# [Exercise]
Each line that includes "lswatch" must be copied from the records.

(Web document revisions)
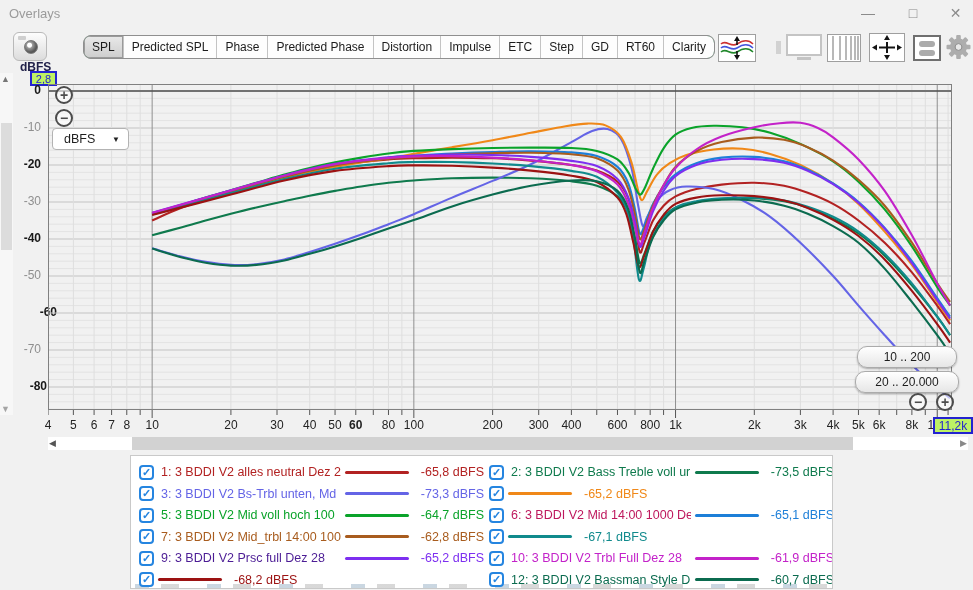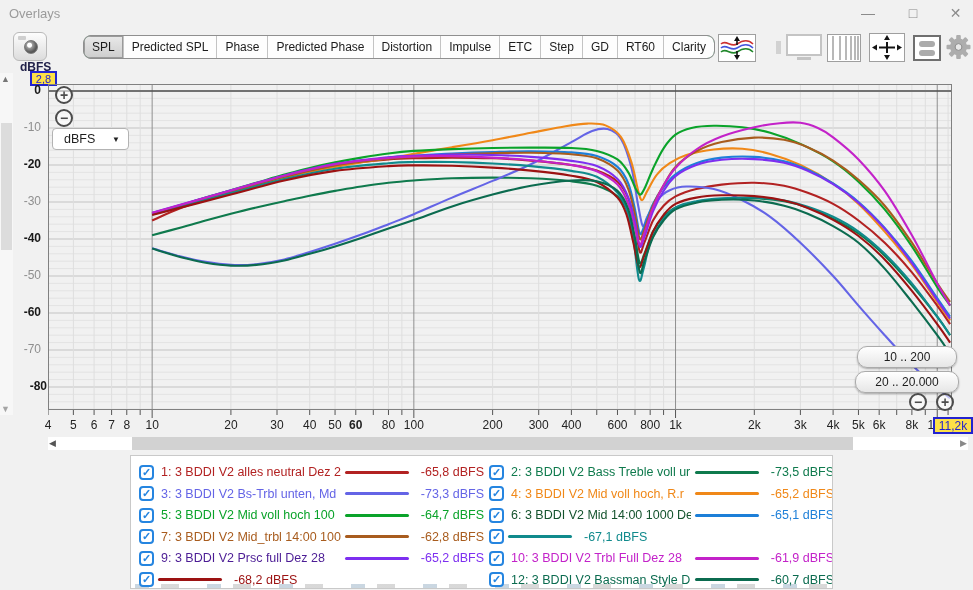--- a/index.html
+++ b/index.html
@@ -23,21 +23,21 @@
   #camera-btn .flash { position:absolute; left:4px; top:3px; width:8px; height:4px; background:#cfcfcf; border-radius:1px;}
   #tabs { left:83px; top:35px; height:24px; display:inline-flex; border:1px solid #8f8f8f;
     border-radius:8px; background:#14532d; overflow:hidden;justify-content:space-between; }
   .tab { padding:0 8px; font-size:12px; color:#1c1c1c; line-height:22px;
     border-right:1px solid #c3c3c3; background:#fdfdfd; white-space:nowrap; cursor:default; }
   .tab:last-child { border-right:none; }
   .tab.sel { background:linear-gradient(#e9e9e9,#cdcdcd); box-shadow:inset 0 0 0 1px #9a9a9a; }
   .icbox { border:1px solid #9f9f9f; background:#fff; }
   
   #ylab-readout { left:20px; top:60px; font-size:12px; color:#22224a; font-weight:bold; }
-  .bluebox { border:2px solid #2323cf; color:#2323cf; background:#fde047; font-size:11px;
+  .bluebox { border:2px solid #2323cf; color:#2323cf; background:#bef264; font-size:11px;
     display:flex; align-items:center; justify-content:center; }
   #yval { left:30px; top:71px; width:27px; height:15px; }
   #xval { left:933px; top:417px; width:40px; height:17px; font-size:12px; z-index:6;}
   
   #vscroll { left:0; top:73px; width:13px; height:342px; background:#f7f7f7; }
   #vscroll .thumb { position:absolute; left:1px; top:50px; width:11px; height:127px; background:#dcdcdc; }
   #vscroll .up { position:absolute; left:1px; top:1px; font-size:9px; color:#777; }
   #vscroll .dn { position:absolute; left:1px; bottom:1px; font-size:9px; color:#a5a5a5; }
   #hscroll { left:48px; top:437px; width:920px; height:13px; background:#fff; }
   #hscroll .thumb { position:absolute; left:84px; top:0; width:721px; height:13px; background:#d2d2d2; }
@@ -182,21 +182,21 @@
     <span class="dn">▼</span>
   </div>
 
   <div id="ylabels">
       <div class="ylabel major" style="left: 0px; top: 83px;">0</div>
       <div class="ylabel minor" style="left: 0px; top: 120px;">-10</div>
       <div class="ylabel major" style="left: 0px; top: 157px;">-20</div>
       <div class="ylabel minor" style="left: 0px; top: 194px;">-30</div>
       <div class="ylabel major" style="left: 0px; top: 231px;">-40</div>
       <div class="ylabel minor" style="left: 0px; top: 268px;">-50</div>
-      <div class="ylabel major" style="left: 0px; top: 305px;">-60</div>
+      <div class="ylabel major" style="left: 16px; top: 305px;">-60</div>
       <div class="ylabel minor" style="left: 0px; top: 342px;">-70</div>
       <div class="ylabel major" style="left: 6px; top: 379px;">-80</div>
     </div>
 
   <svg class="abs" id="plot" width="904" height="326">
       <line x1="0" y1="7" x2="904" y2="7" stroke="#c3c3c3" stroke-width="1"></line>
       <line x1="0" y1="14.400000000000006" x2="904" y2="14.400000000000006" stroke="#e3e3e3" stroke-width="1"></line>
       <line x1="0" y1="21.799999999999997" x2="904" y2="21.799999999999997" stroke="#e3e3e3" stroke-width="1"></line>
       <line x1="0" y1="29.200000000000003" x2="904" y2="29.200000000000003" stroke="#e3e3e3" stroke-width="1"></line>
       <line x1="0" y1="36.599999999999994" x2="904" y2="36.599999999999994" stroke="#e3e3e3" stroke-width="1"></line>
@@ -387,33 +387,32 @@
         <span class="lval" style="color: rgb(15, 122, 77);">-73,5 dBFS</span>
       </div>
       <div class="lrow" style="left: 8px; top: 27.5px;">
         <span class="cb">✓</span>
         <span class="lname" style="color: rgb(100, 100, 230);">3: 3 BDDI V2 Bs-Trbl unten, Md</span>
         <span class="lswatch" style="background: rgb(100, 100, 230);"></span>
         <span class="lval" style="color: rgb(100, 100, 230);">-73,3 dBFS</span>
       </div>
       <div class="lrow" style="left: 358px; top: 27.5px;">
         <span class="cb">✓</span>
-        <span class="lname" style="color: rgb(240, 136, 24);">4: 3 BDDI V2 Mid voll hoch, R.r</span>
         <span class="lswatch" style="background: rgb(240, 136, 24);"></span>
         <span class="lval" style="color: rgb(240, 136, 24);">-65,2 dBFS</span>
       </div>
       <div class="lrow" style="left: 8px; top: 49px;">
         <span class="cb">✓</span>
         <span class="lname" style="color: rgb(10, 163, 42);">5: 3 BDDI V2 Mid voll hoch 100</span>
         <span class="lswatch" style="background: rgb(10, 163, 42);"></span>
         <span class="lval" style="color: rgb(10, 163, 42);">-64,7 dBFS</span>
       </div>
       <div class="lrow" style="left: 358px; top: 49px;">
         <span class="cb">✓</span>
-        <span class="lname" style="color: #14532d;">6: 3 BDDI V2 Mid 14:00 1000 De</span>
+        <span class="lname" style="color: #be185d;">6: 3 BDDI V2 Mid 14:00 1000 De</span>
         <span class="lswatch" style="background: rgb(29, 127, 216);"></span>
         <span class="lval" style="color: rgb(29, 127, 216);">-65,1 dBFS</span>
       </div>
       <div class="lrow" style="left: 8px; top: 70.5px;">
         <span class="cb">✓</span>
         <span class="lname" style="color: rgb(168, 92, 30);">7: 3 BDDI V2 Mid_trbl 14:00 100</span>
         <span class="lswatch" style="background: rgb(168, 92, 30);"></span>
         <span class="lval" style="color: rgb(168, 92, 30);">-62,8 dBFS</span>
       </div>
       <div class="lrow" style="left: 358px; top: 70.5px;">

# [Exercise solution]
         <span class="lswatch" style="background: rgb(100, 100, 230);"></span>
         <span class="lswatch" style="background: rgb(240, 136, 24);"></span>
         <span class="lswatch" style="background: rgb(10, 163, 42);"></span>
         <span class="lswatch" style="background: rgb(29, 127, 216);"></span>
         <span class="lswatch" style="background: rgb(168, 92, 30);"></span>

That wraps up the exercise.